Zudem  schmücken sich die meisten Veganer gerne noch mit dem Gefühl der Überlegenheit, da kein Tier für ihr Mittagessen sterben musste. Vor zehn Jahren hat es noch ausgereicht Vegetarier zu sein. Da war man schon irgendwie besonders. Mittlerweile ist es noch nur die lahme Vorstufe zum eigentlichen Ziel, zu dem man sich aber noch nicht ganz durchringen konnte: Veganismus. Vegetarier sind unfertig und haben es nicht geschafft, allem Tierischen abzuschwören.
Vor 10 Jahren konnte meine Freundin, die sich vegetarisch ernährt, noch guten Gewissens sagen, dass sie dies tut, um Tiere zu schützen. Die meisten Veganer lächeln heute darüber nur noch müde.


5.   Vegane Ernährung als Challenge

30 Tage vegan. So oder so ähnlich kündigen Blogger oder Youtuber ihren Einstieg in vegane Ernährung an. Mir stellen sich da sämtliche Nackenhaare auf. Der Begriff der guten, alten Selbstoptimierung kommt in mir wie Kotze hoch. Kann ich das vielleicht als Zusatzqualifikation in meinen Lebenslauf schreiben? Wieder zeige ich allen um mich herum meinen Leistungswillen und mein Streben nach Perfektion. Ein perfektes Leben, einen perfekten Körper, eine perfekte Ernährung, nichts weniger sollten wir anstreben. Wie heißt es in einem Spruch, den ich öfter in letzter Zeit lese: „Excuses don’t burn calories.“


6.    Vegane Ernährung schont die Umwelt

In einem Zeitartikel beklagte sich eine junge Frau, dass es keinen vernünftigen veganen Wintermantel gäbe. Nach langem Suchen fand sie endlich einen aus irgendeinem Plastikmaterial.  „Und jetzt?“ dachte ich nach der Lektüre. „Ist das jetzt irgendwie besser?“ Gut, es muss ja nicht die mit Daunenfedern gefüllte Steppjacke, mit Echtfellkragen sein. Bin ich jetzt auch gerade kein Freund von. Aber hat man jetzt durch den Kauf von Plastikmüll irgendetwas gewonnen? 

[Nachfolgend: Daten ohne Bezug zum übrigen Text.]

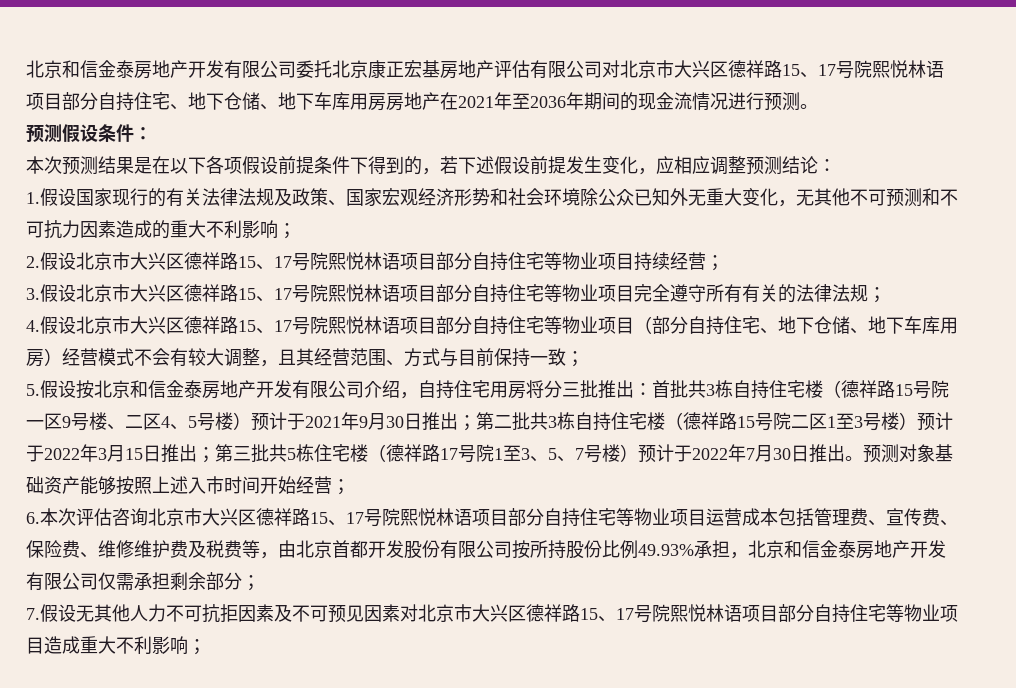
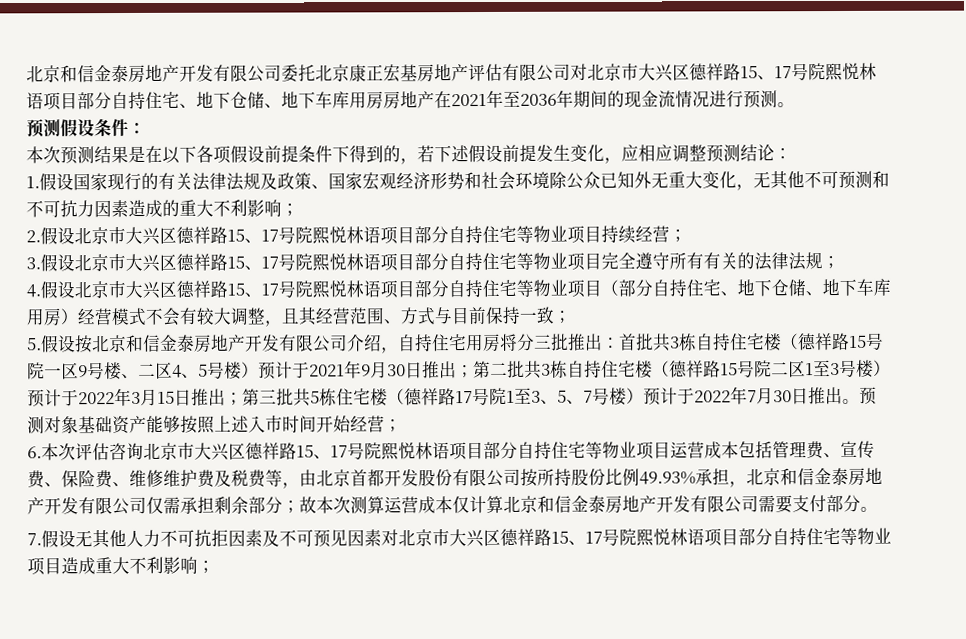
- 6.本次评估咨询北京市大兴区德祥路15、17号院熙悦林语项目部分自持住宅等物业项目运营成本包括管理费、宣传费、保险费、维修维护费及税费等，由北京首都开发股份有限公司按所持股份比例49.93%承担，北京和信金泰房地产开发有限公司仅需承担剩余部分；
+ 6.本次评估咨询北京市大兴区德祥路15、17号院熙悦林语项目部分自持住宅等物业项目运营成本包括管理费、宣传费、保险费、维修维护费及税费等，由北京首都开发股份有限公司按所持股份比例49.93%承担，北京和信金泰房地产开发有限公司仅需承担剩余部分；故本次测算运营成本仅计算北京和信金泰房地产开发有限公司需要支付部分。

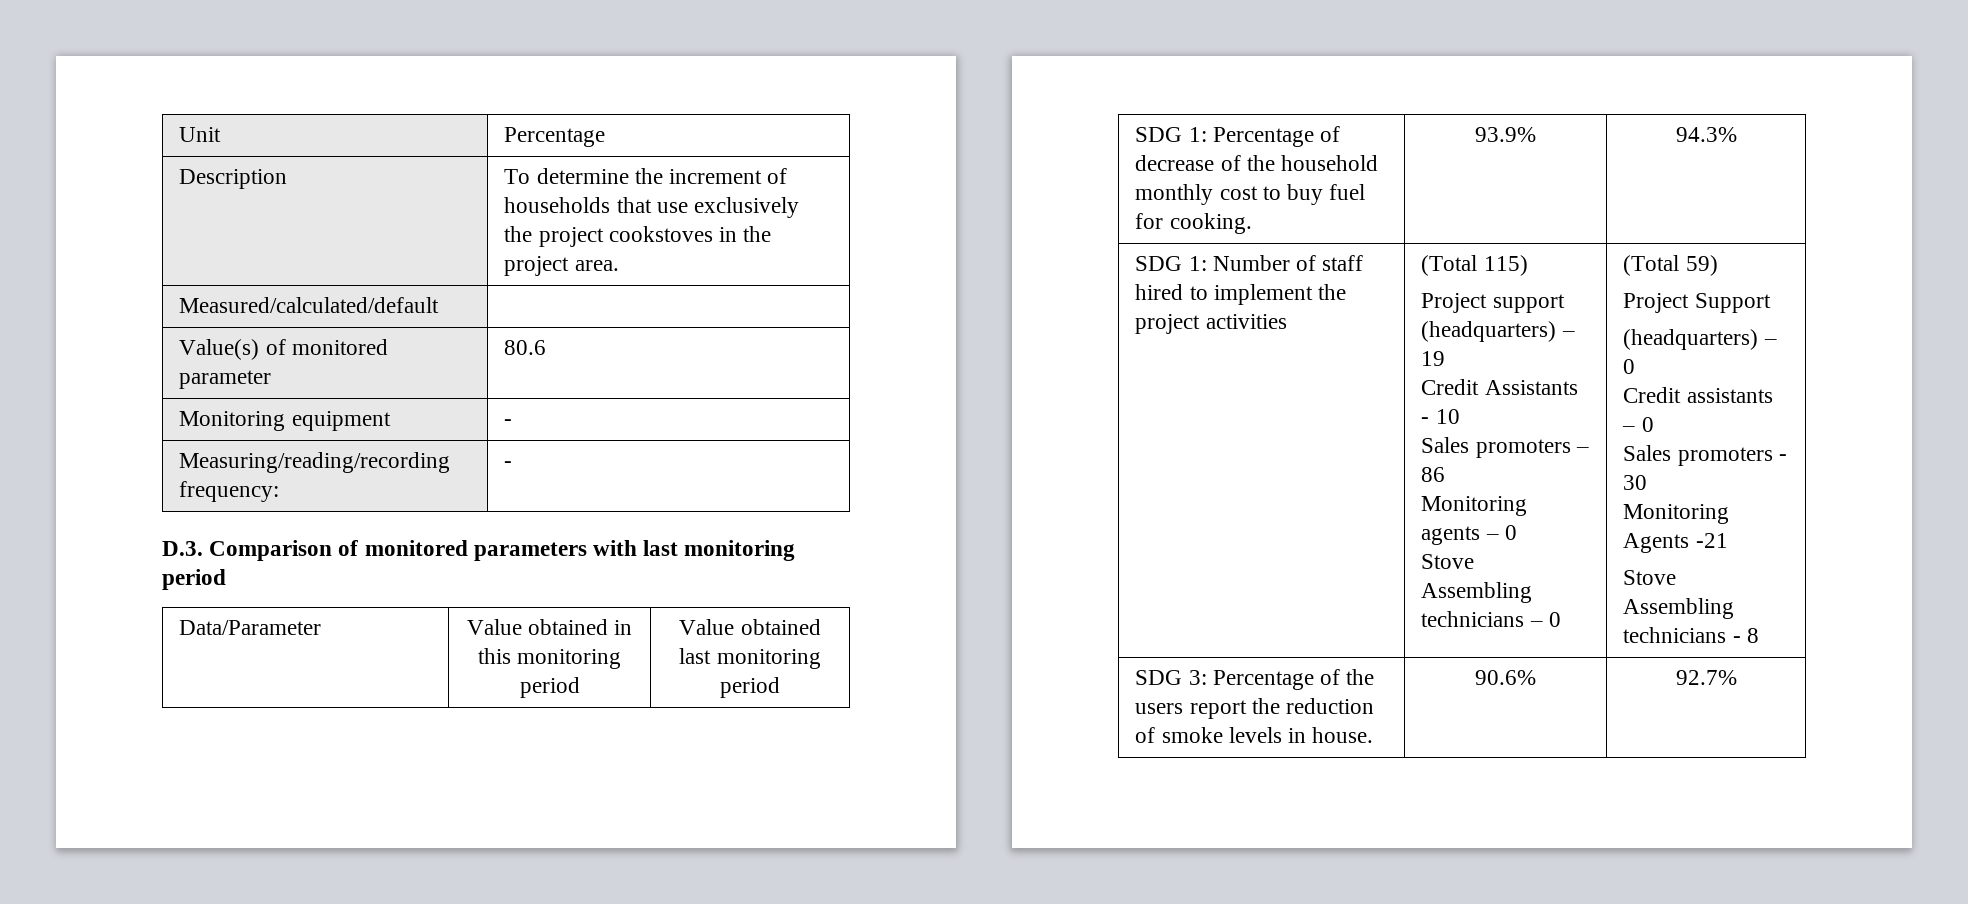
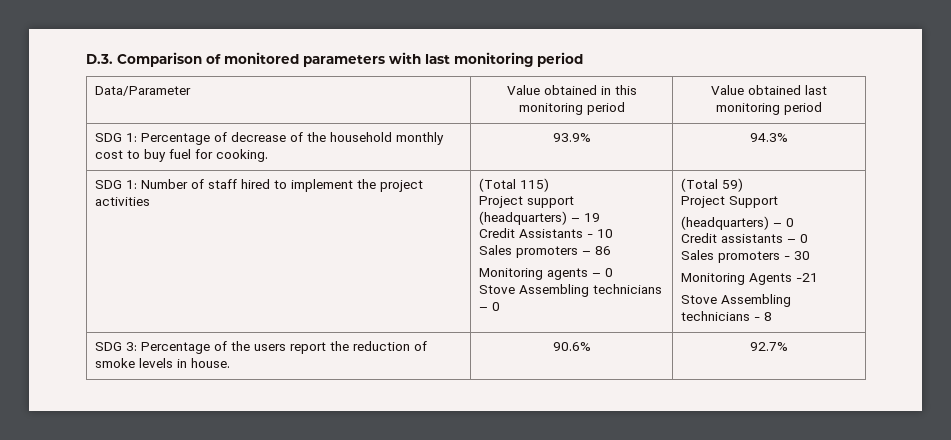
- Unit | Percentage
- Description | To determine the increment of households that use exclusively the project cookstoves in the project area.
- Measured/calculated/default |
- Value(s) of monitored parameter | 80.6
- Monitoring equipment | -
- Measuring/reading/recording frequency: | -

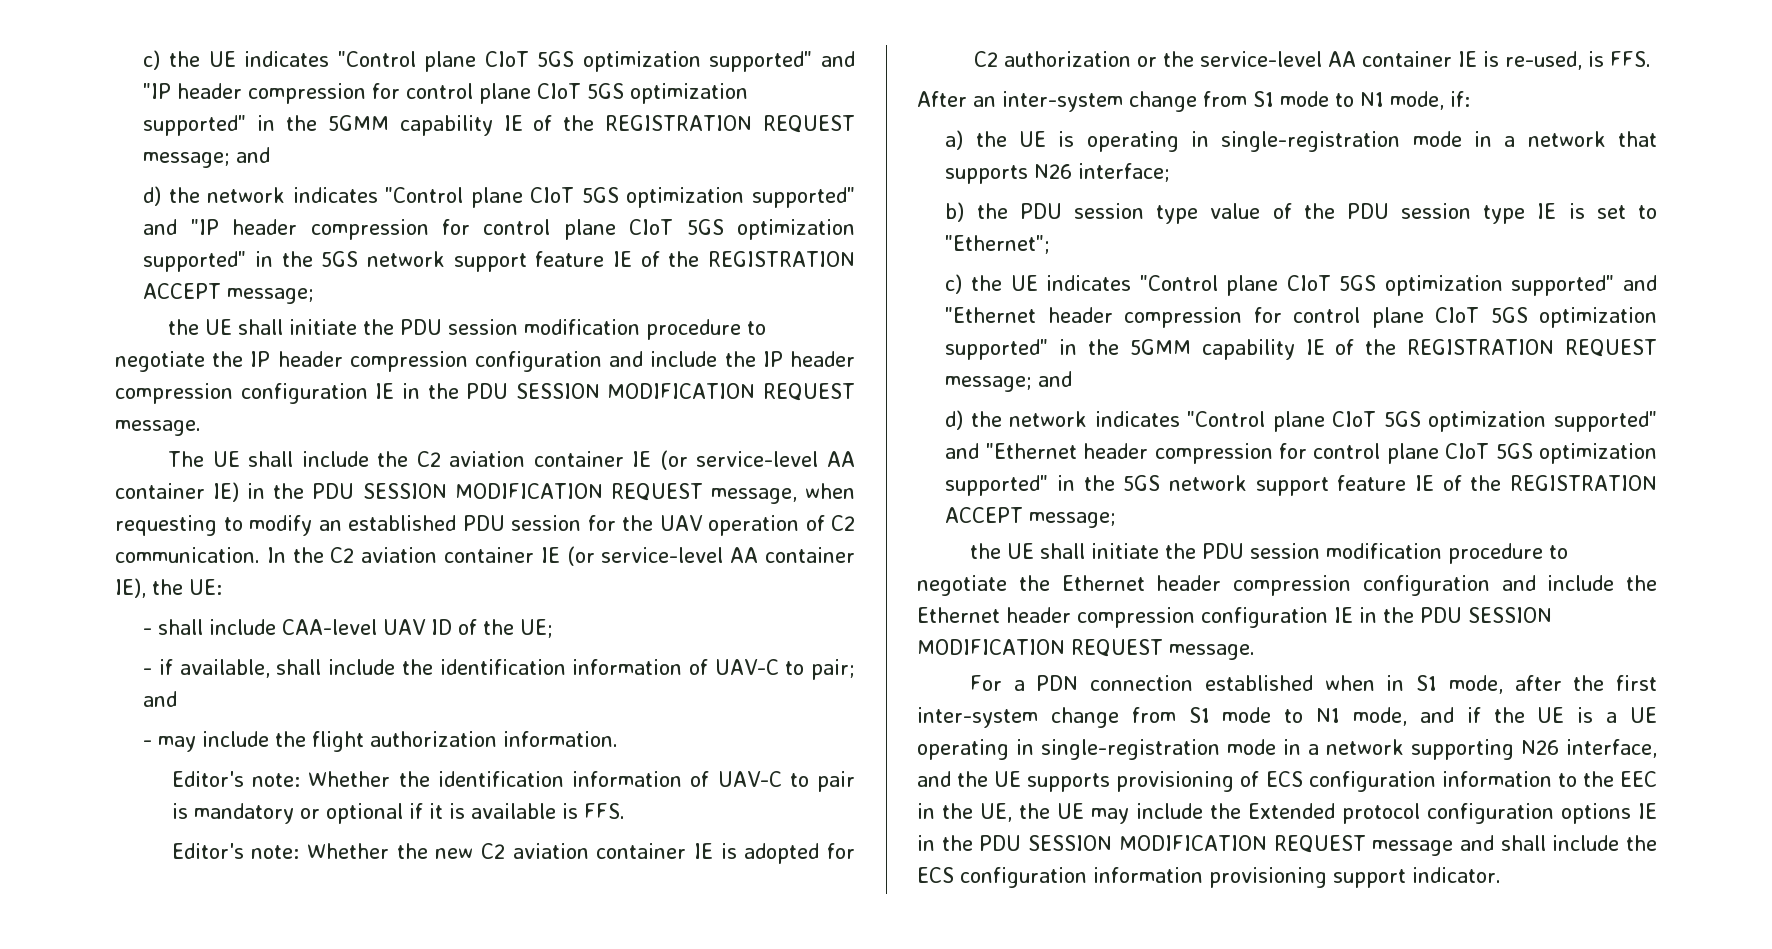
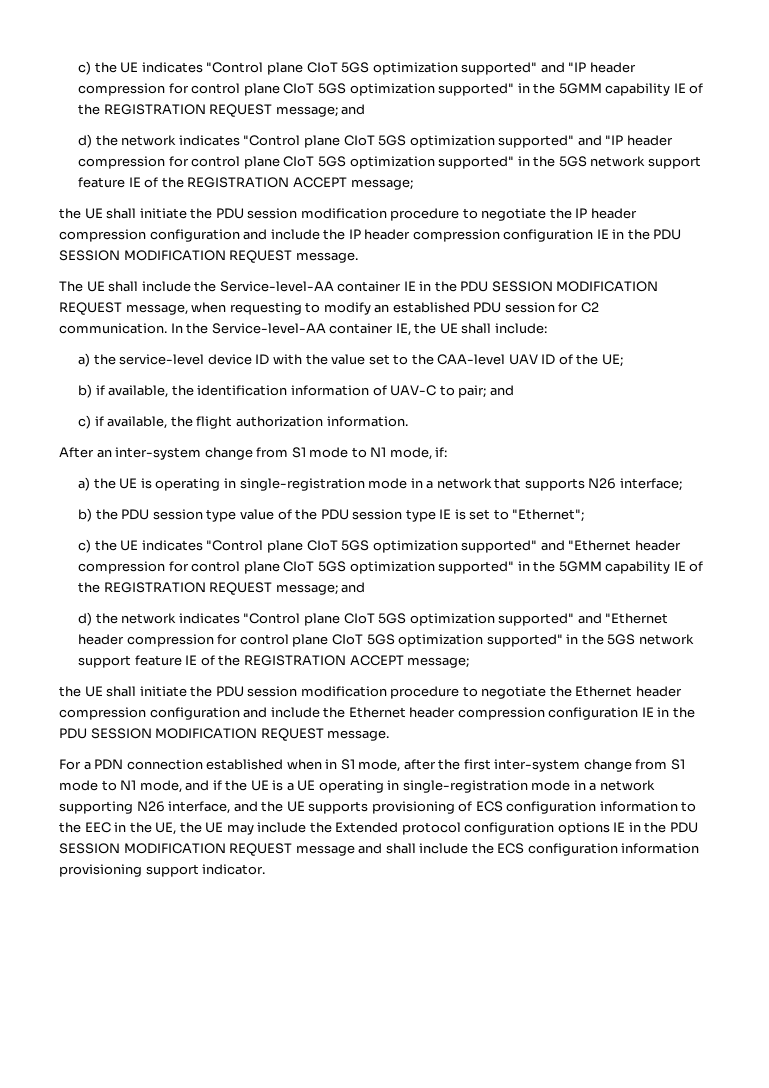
- The UE shall include the C2 aviation container IE (or service-level AA container IE) in the PDU SESSION MODIFICATION REQUEST message, when requesting to modify an established PDU session for the UAV operation of C2 communication. In the C2 aviation container IE (or service-level AA container IE), the UE:
- - shall include CAA-level UAV ID of the UE;
+ The UE shall include the Service-level-AA container IE in the PDU SESSION MODIFICATION REQUEST message, when requesting to modify an established PDU session for C2 communication. In the Service-level-AA container IE, the UE shall include:
+ a) the service-level device ID with the value set to the CAA-level UAV ID of the UE;
- - if available, shall include the identification information of UAV-C to pair; and
+ b) if available, the identification information of UAV-C to pair; and
- - may include the flight authorization information.
+ c) if available, the flight authorization information.
- Editor's note: Whether the identification information of UAV-C to pair is mandatory or optional if it is available is FFS.
- Editor's note: Whether the new C2 aviation container IE is adopted for C2 authorization or the service-level AA container IE is re-used, is FFS.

Fazit: Jeder muss am Ende selber wissen, ob er vegan leben will. Ich rede da niemandem rein. Ein bewusster Umgang mit Ressourcen und Leben ist sicher nicht verkehrt. Trotzdem halte ich vegane Ernährung nicht für den Heilsbringer, der einer säkularisierten Welt neuen Sinn stiftet und die diffusen Sehnsüchte des Einzelnen nach Ruhe und Naturverbundenheit befriedigt.
So und jetzt freue ich mich auf mein veganes Kochbuch, welches meine Freundin mir hoffentlich bald zum Geburtstag schenkt.